Front-end code change data
- Opening Delimiter -

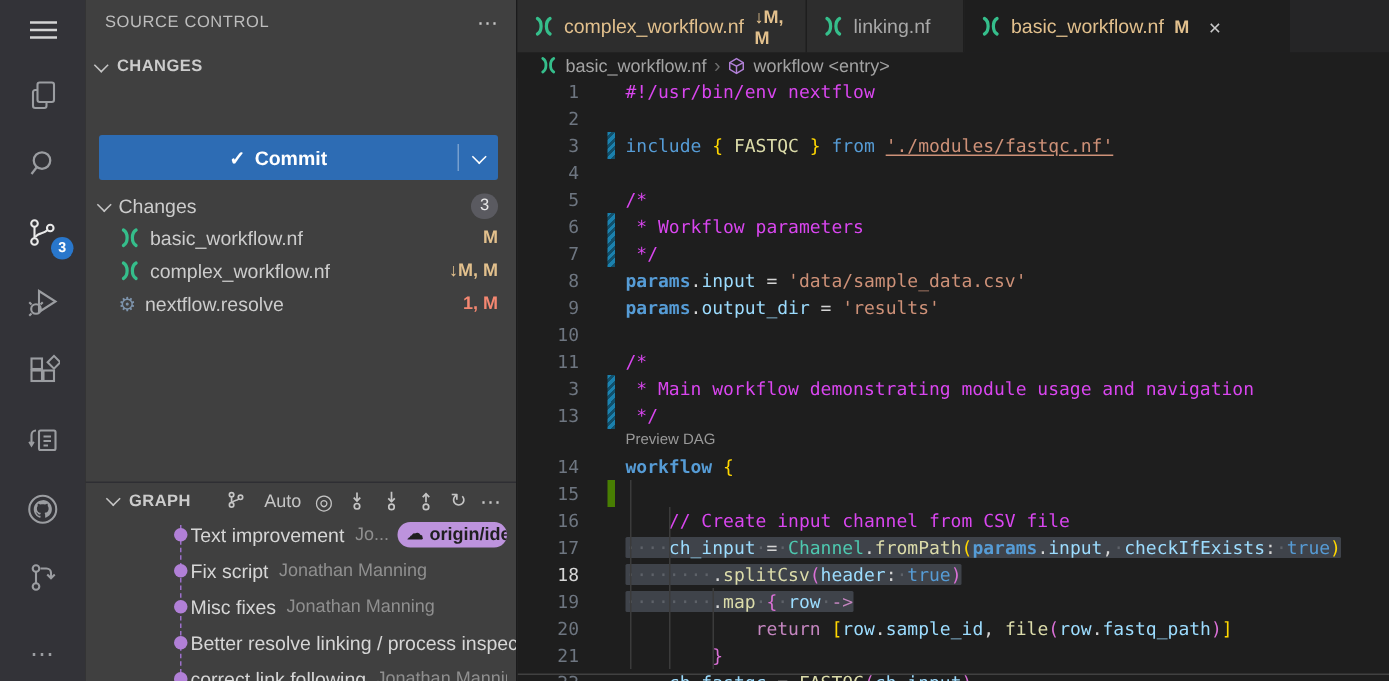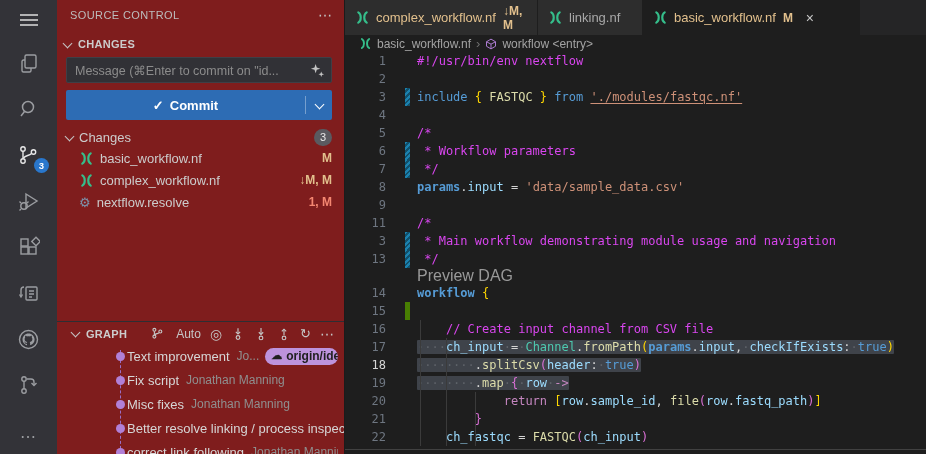"SOURCE CONTROL" .sidebar { background: #7f1d1d -> #404040 }
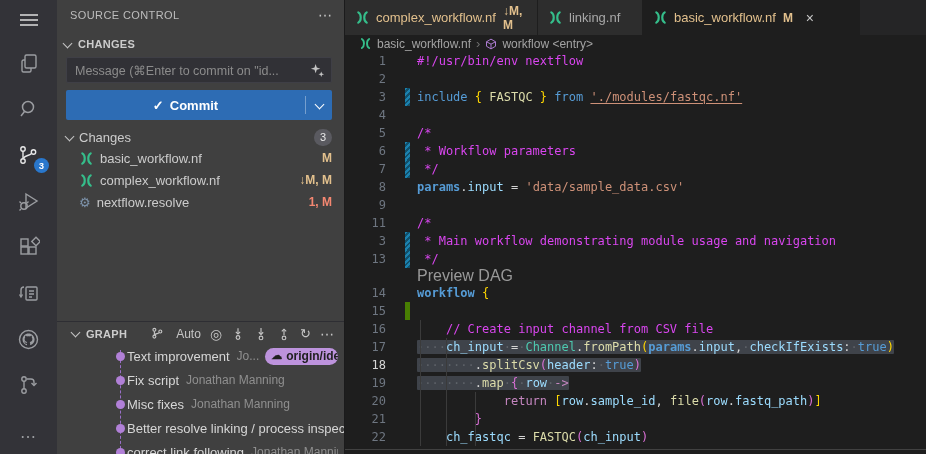"Message (⌘Enter to commit on" div.commit-input { html: <div> <span>Message (⌘Enter to commit on "id...</span> <span> <svg> <path></path> <path></path> </svg> </span> </div> -> none }
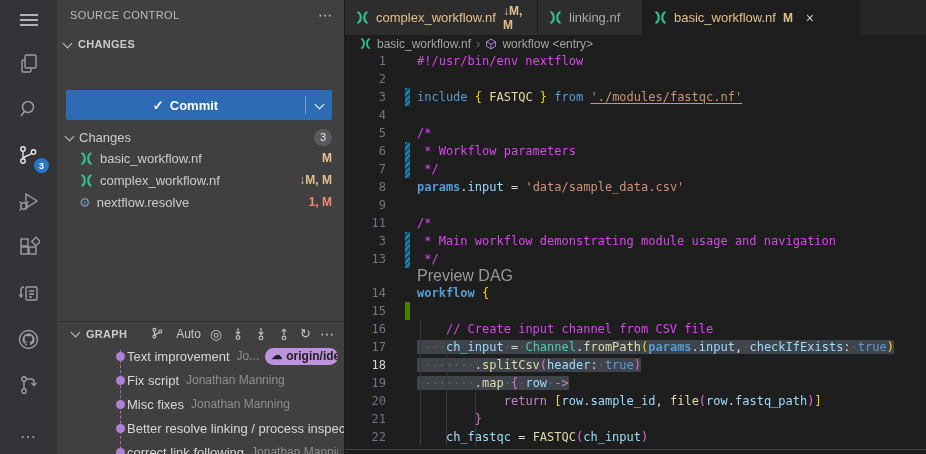"params.output_dir = 'results'" div.content { html: none -> <div><span>params</span><span>.</span><span>output_dir</span><span> = </span><span>'results'</span></div> }
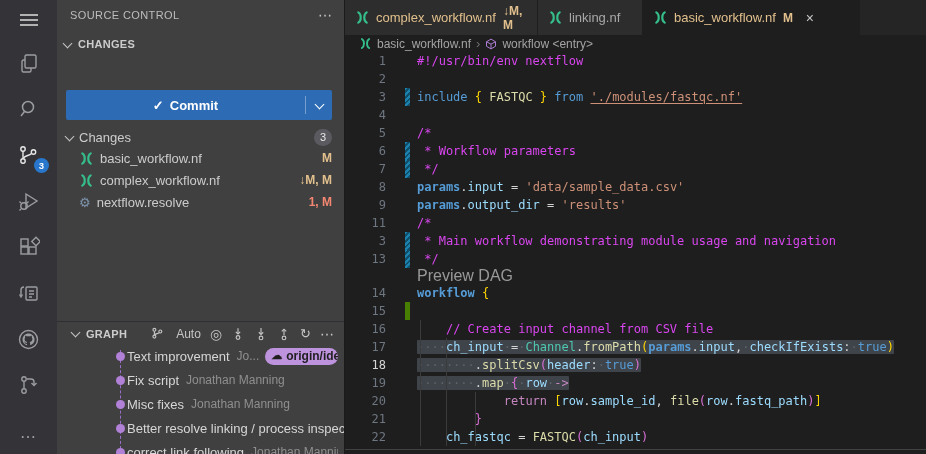"10" div.row { html: none -> <div><div><span>10</span></div><div></div></div> }
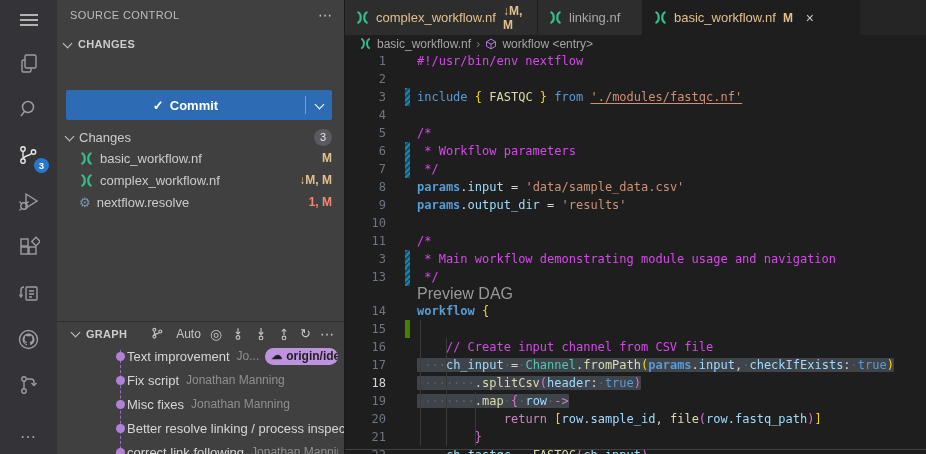"Preview DAG" .codelens { font-size: 16px -> 10px }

- Closing Delimiter -

Exercise description – The records above are to be repeated exactly, with every picture removed from the copy.

Answer box –
"SOURCE CONTROL" .sidebar { background: #7f1d1d -> #404040 }
"Message (⌘Enter to commit on" div.commit-input { html: <div> <span>Message (⌘Enter to commit on "id...</span> <span> <svg> <path></path> <path></path> </svg> </span> </div> -> none }
"params.output_dir = 'results'" div.content { html: none -> <div><span>params</span><span>.</span><span>output_dir</span><span> = </span><span>'results'</span></div> }
"10" div.row { html: none -> <div><div><span>10</span></div><div></div></div> }
"Preview DAG" .codelens { font-size: 16px -> 10px }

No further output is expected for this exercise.